It’s Championship Week for most fantasy leagues. If you were fortunate enough to make your it to your title game—kudos and gladhands to you. On the other hand, if you are an idiot like me who was counting on Randy Moss and Dez Bryant in the playoffs, then try to take joy wherever you can find it during the remaining regular season. Like hoping your favorite IRL team wrecks someone else’s playoffs hopes, for instance. Along those lines, goooooooo S&B.
Don’t forget, tonight’s Vikes-Iggles game has been rescheduled for Tuesday night–so no SNF open thread tonight. The Little Caesar’s Bowl’s ratings will likely result in an uptick in viewers.
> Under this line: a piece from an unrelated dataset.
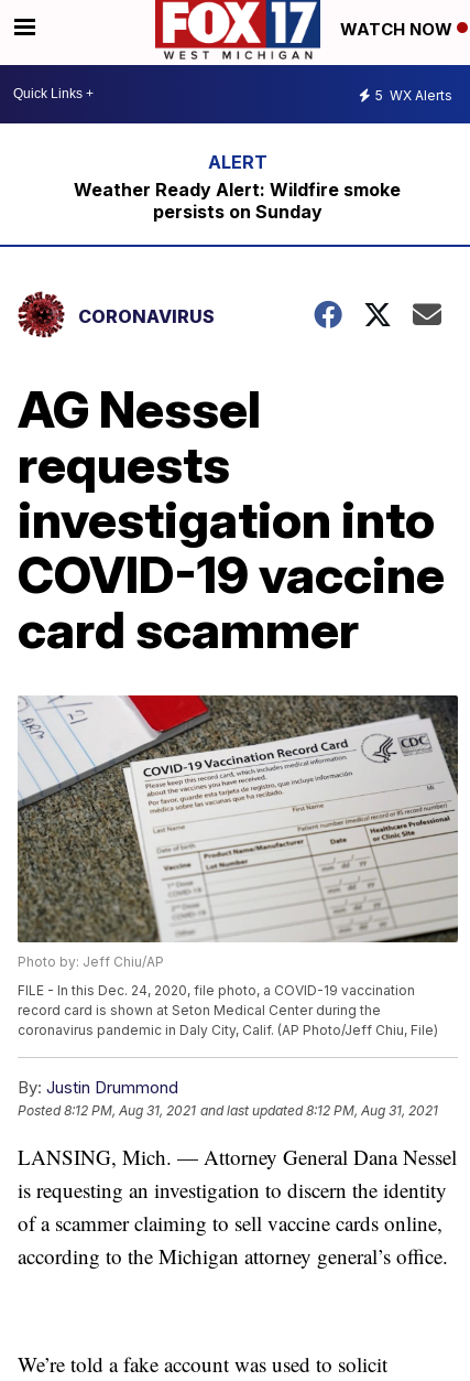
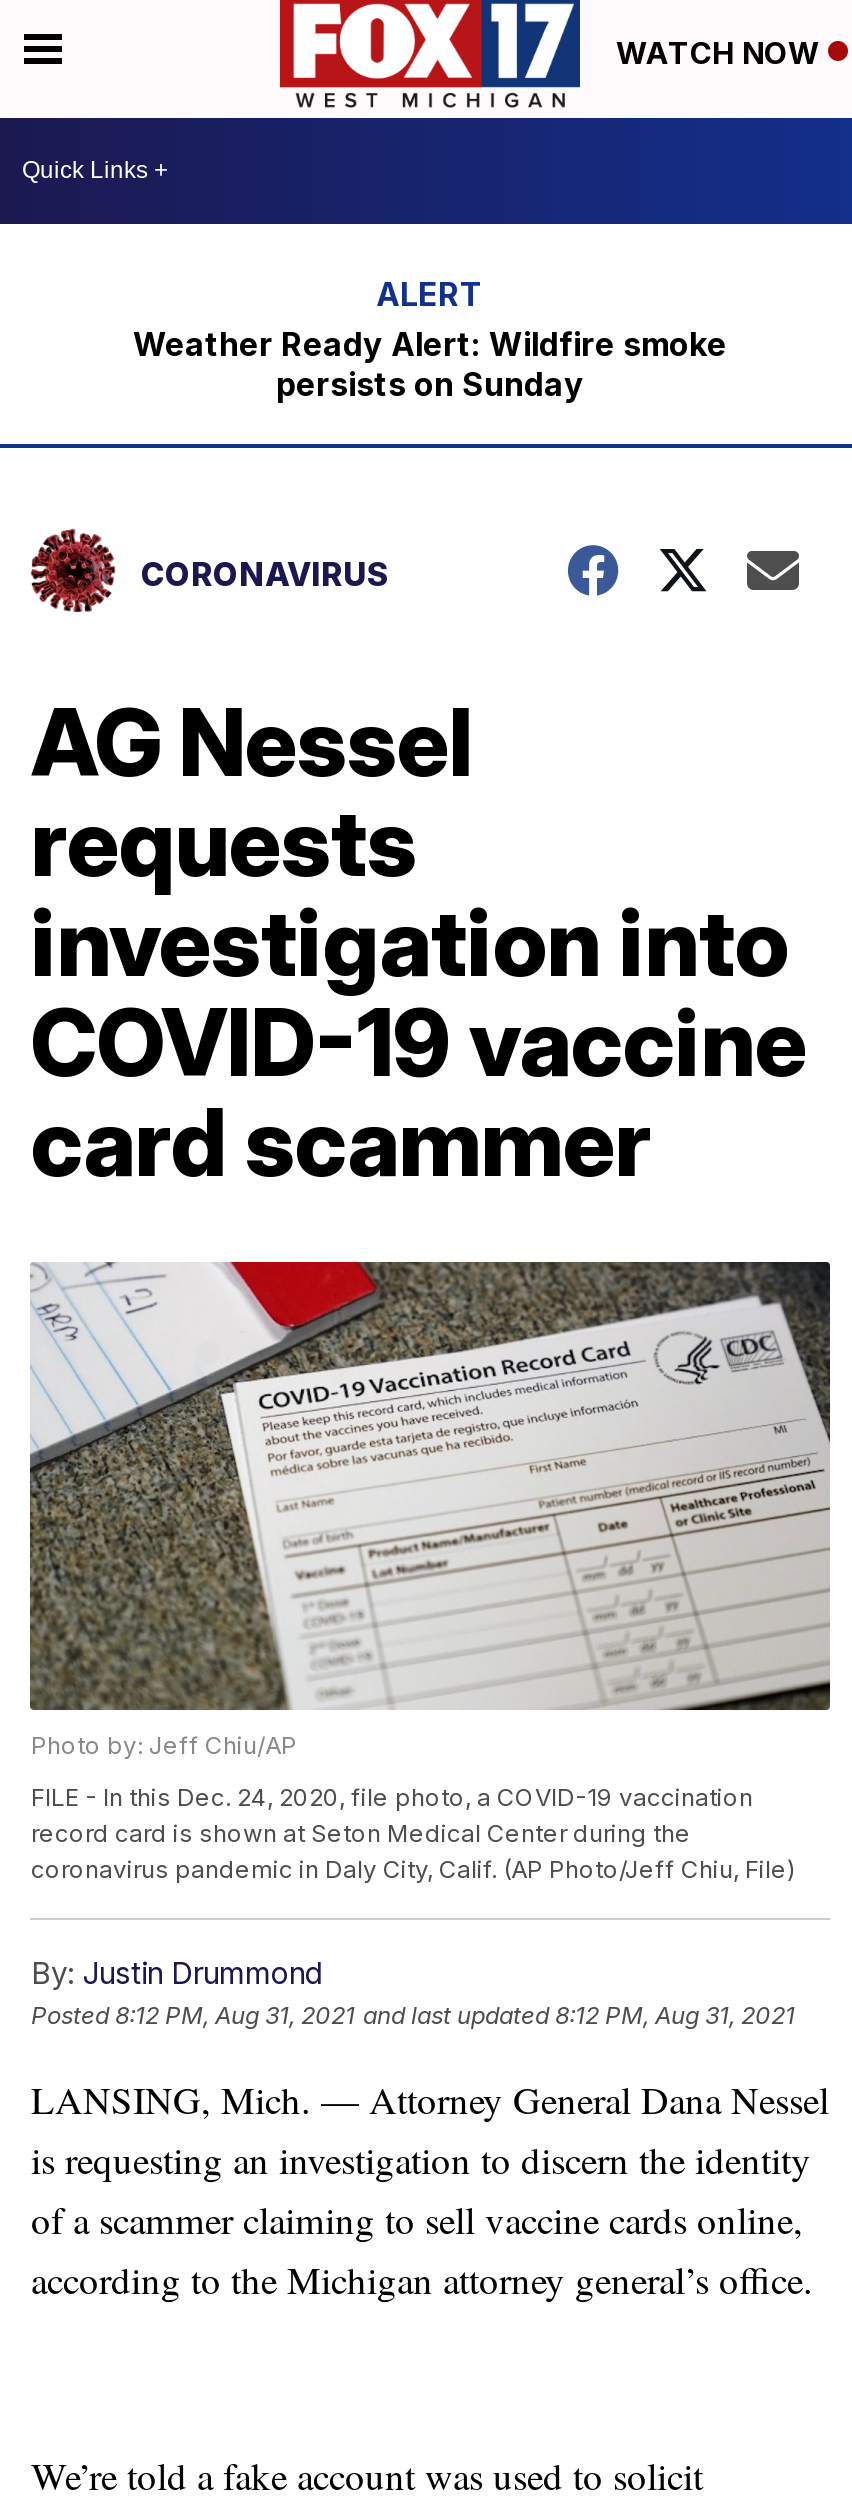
[375,87,452,104] 5 WX Alerts -> none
Once again, Detroit reaps the rewards of an NFL weather-related postponement. If you don’t like that, The Sound of Music is on ABC, sunshine.
IND @ OAK **
SD @ CIN **
HOU @ DEN (Andre Johnson doubtful) *
NYG @ GB ***
SEA @ TB **
With no Marion Barber, Romo will have to keep his throwing pinkie warm, as the expected wind chill at kickoff in Pittsburgh is going to be in the neighborhood of 7 degrees. In the meantime, I’d like to extend a hearty fuck-you-in-the-pants to NFL Network for playing Super Bowl XIII on loop all weekend, you jinxing assholes.
So how are Dallas fans dealing with yesterday’s news that Barber will be absent? Cautious optimism tempered with wisdom and restraint?
I love you, dipshit Cowboys fans. Don’t ever change.
Somehow this is only the third meeting between Steelers and Cowboys since Super Bowl XXX. Reading the chapter in Boys Will Be Boys about the game exhumed some rather unpleasant memories. But the most embarrassing for me was the fact that I bet our school’s equivalent of Jimbo, Dolph and Kerney $100 straight-up that Pittsburgh would win that game, knowing full well they weren’t gonna give me shit even if I won the bet. I was tired of being taunted that there was no way the Steelers were going to win and wanted the stupidest way possible to show I had faith in my team. Well placed, of course!
You stupid sexy, sexy kid!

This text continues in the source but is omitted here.